** What the task requires **
Reproduce the line containing "[43,1021,355,1068] LARSSON, Per" and every line after it through the end of the records. Include nothing else.

** Excerpted data **

= Beginning of Section =

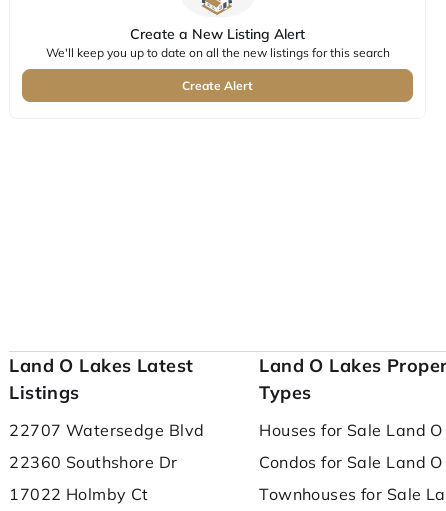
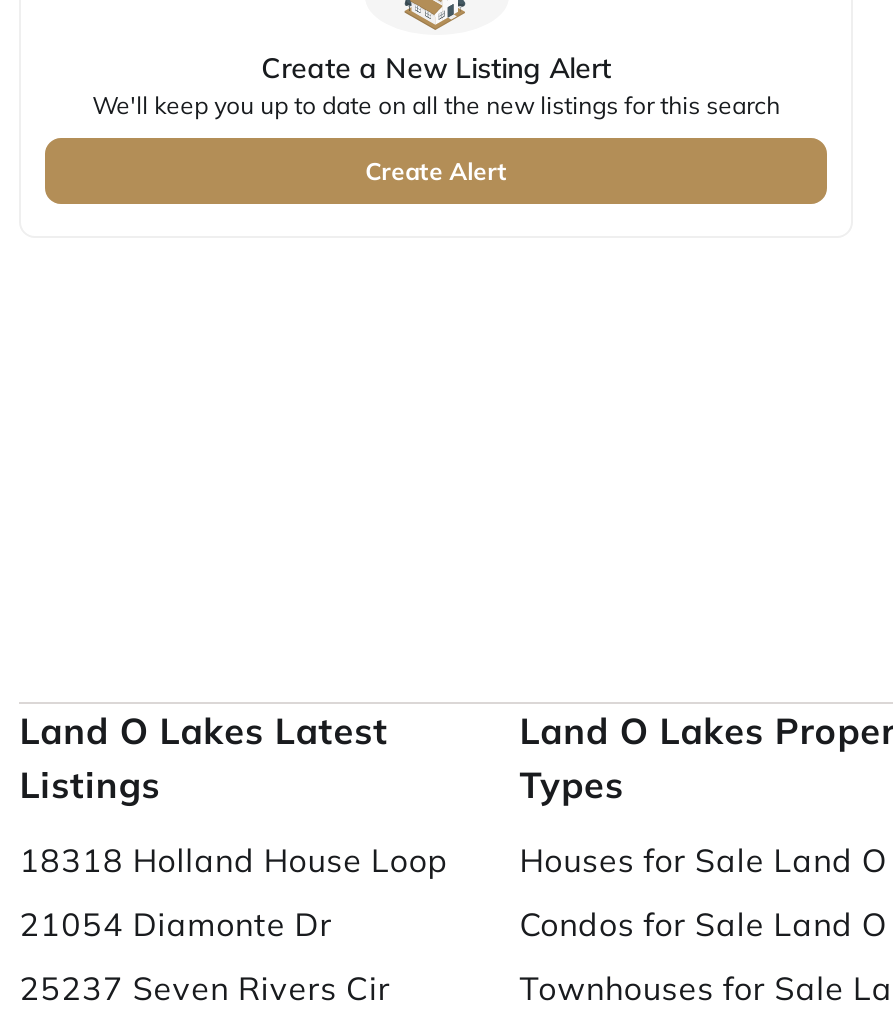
[9,420,204,440] 22707 Watersedge Blvd -> [19,840,449,880] 18318 Holland House Loop
[9,452,178,472] 22360 Southshore Dr -> [19,904,332,944] 21054 Diamonte Dr
[9,484,149,504] 17022 Holmby Ct -> [19,968,391,1008] 25237 Seven Rivers Cir

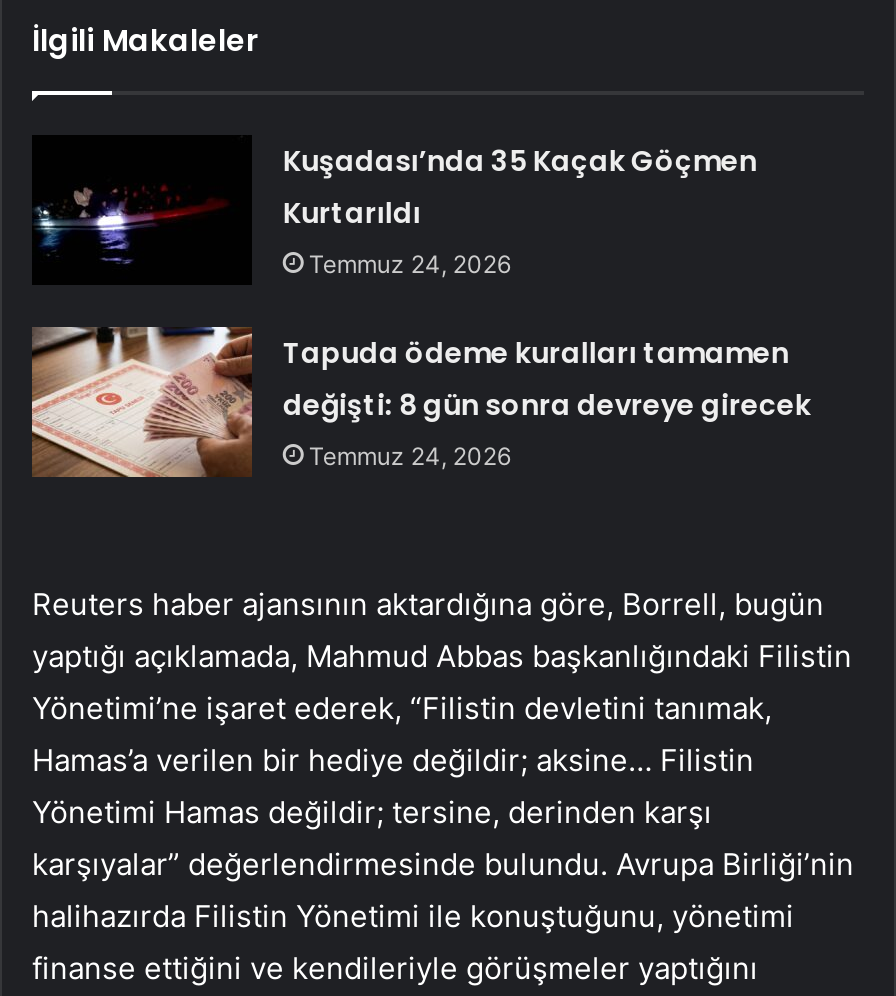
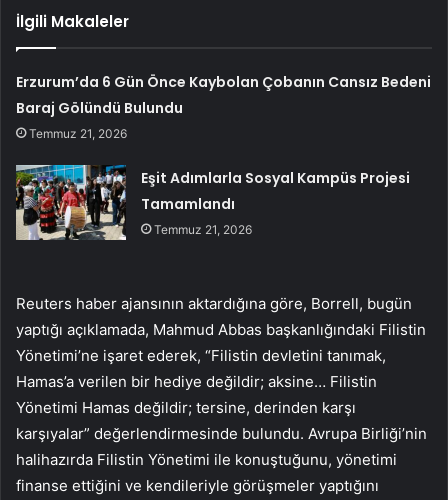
[283,141,757,279] Kuşadası’nda 35 Kaçak Göçmen | Kurtarıldı | Temmuz 24, 2026 -> [16,72,431,141] Erzurum’da 6 Gün Önce Kaybolan Çobanın Cansız Bedeni | Baraj Gölündü Bulundu | Temmuz 21, 2026
[30,325,811,479] [image] | Tapuda ödeme kuralları tamamen | değişti: 8 gün sonra devreye girecek | Temmuz 24, 2026 -> [15,164,410,241] [image] | Eşit Adımlarla Sosyal Kampüs Projesi | Tamamlandı | Temmuz 21, 2026

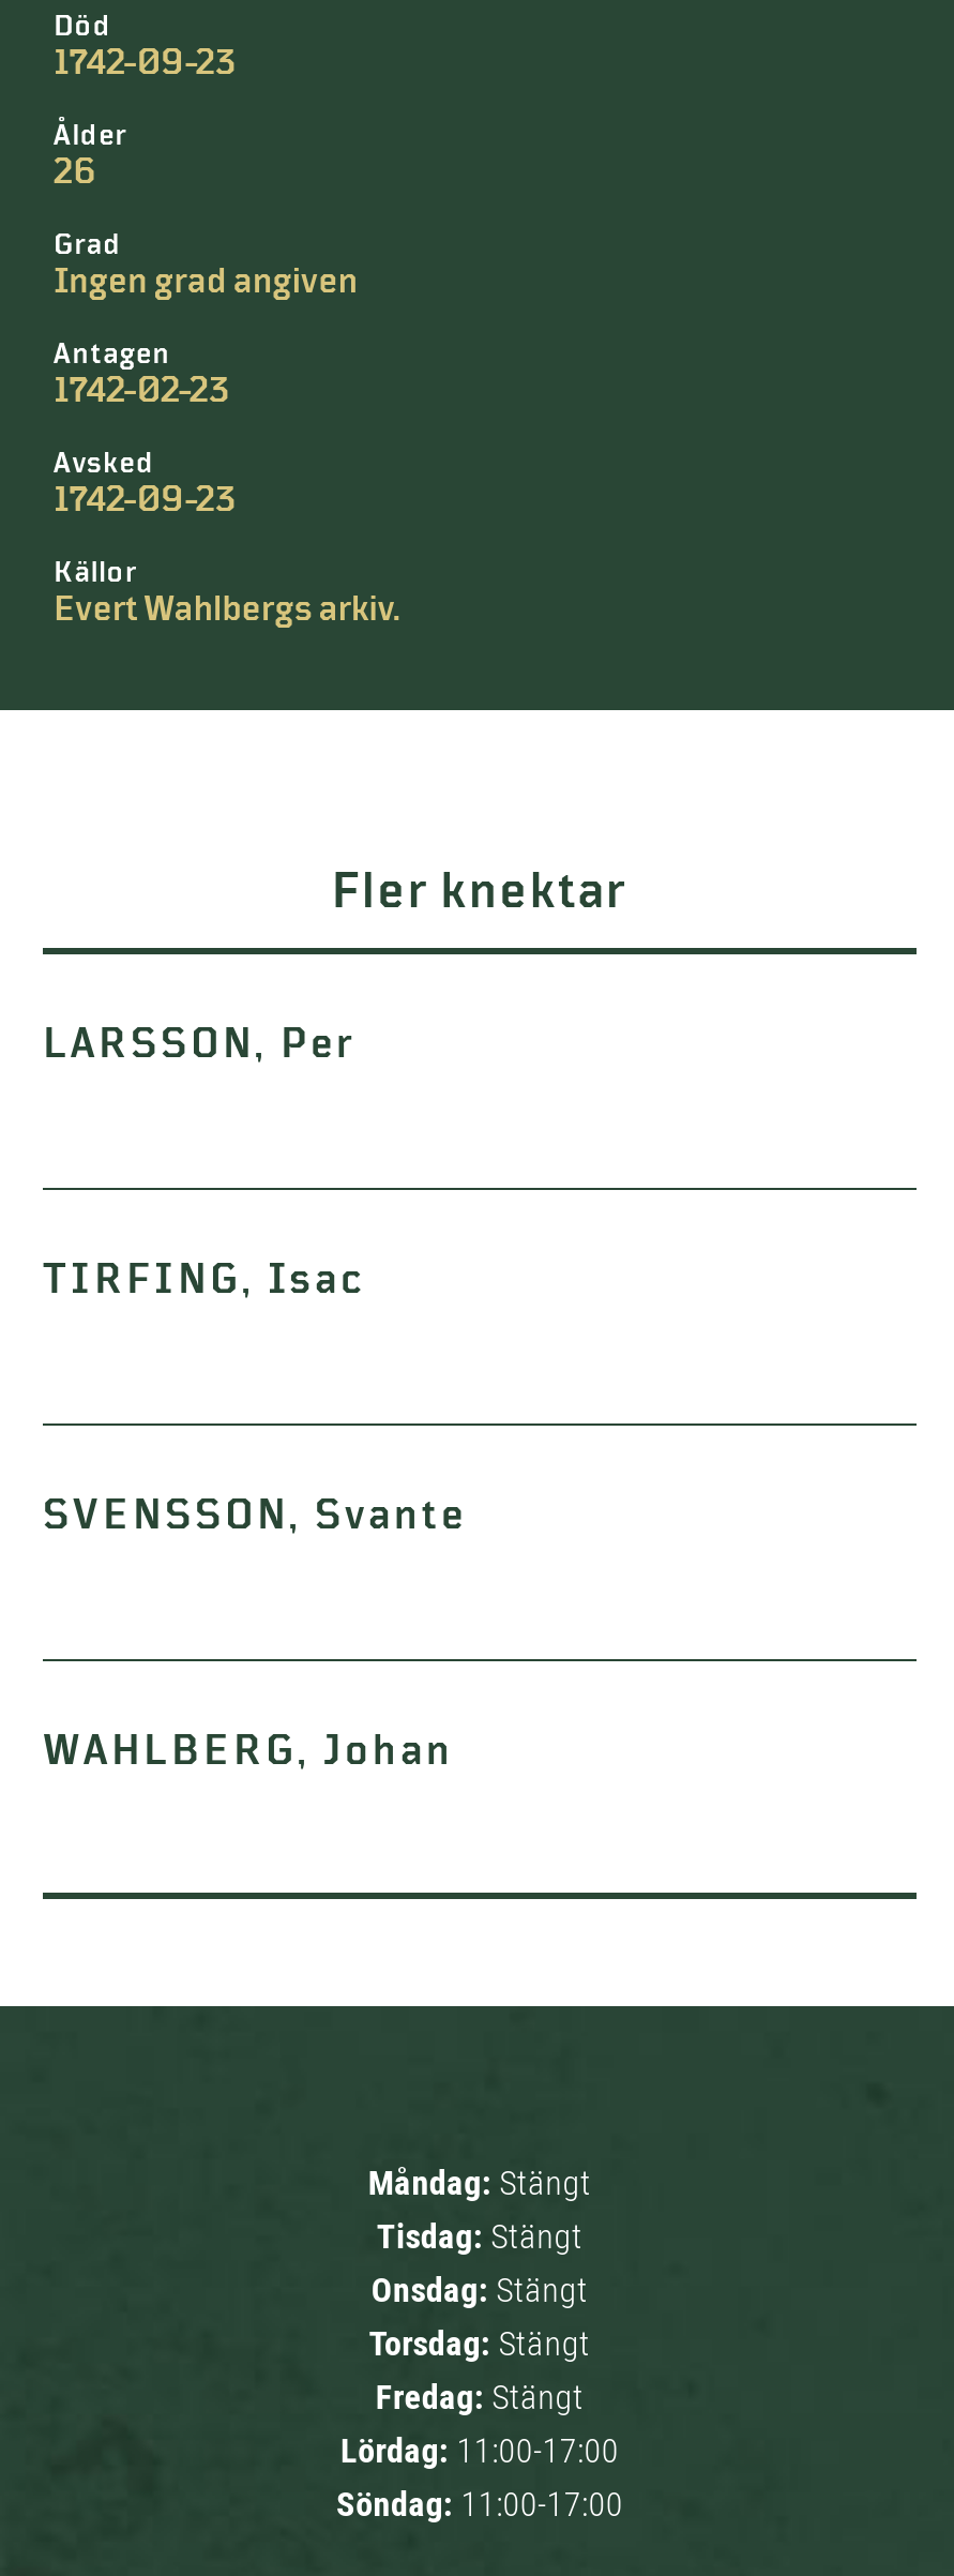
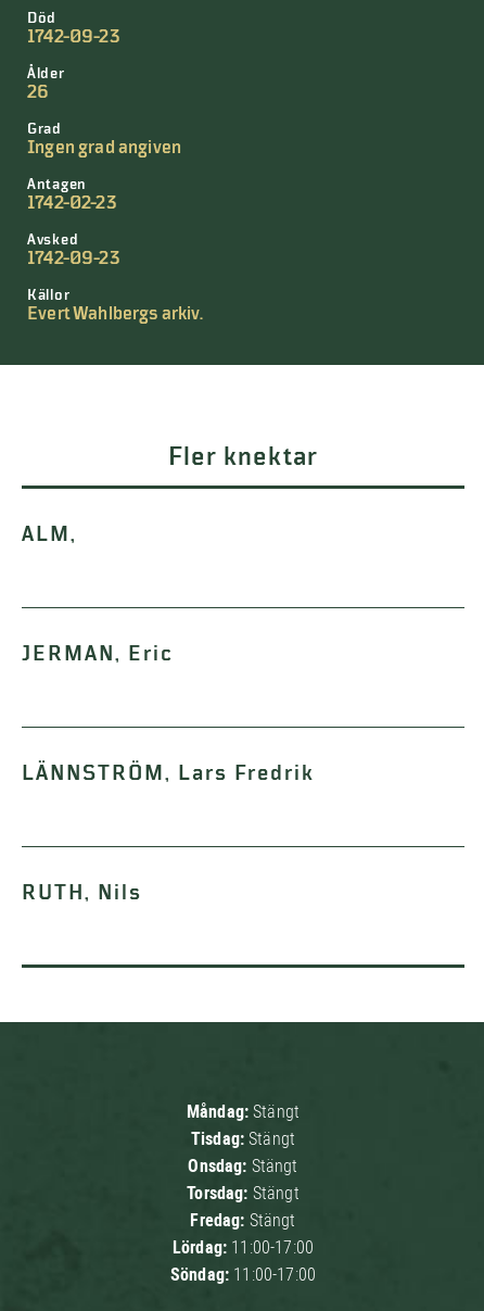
[43,1021,355,1068] LARSSON, Per -> [22,522,77,546] ALM,
[43,1256,366,1304] TIRFING, Isac -> [22,642,174,666] JERMAN, Eric
[43,1492,467,1539] SVENSSON, Svante -> [22,761,315,785] LÄNNSTRÖM, Lars Fredrik
[43,1728,454,1775] WAHLBERG, Johan -> [22,881,142,905] RUTH, Nils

= End of Section =

** Response box **
[43,1021,355,1068] LARSSON, Per -> [22,522,77,546] ALM,
[43,1256,366,1304] TIRFING, Isac -> [22,642,174,666] JERMAN, Eric
[43,1492,467,1539] SVENSSON, Svante -> [22,761,315,785] LÄNNSTRÖM, Lars Fredrik
[43,1728,454,1775] WAHLBERG, Johan -> [22,881,142,905] RUTH, Nils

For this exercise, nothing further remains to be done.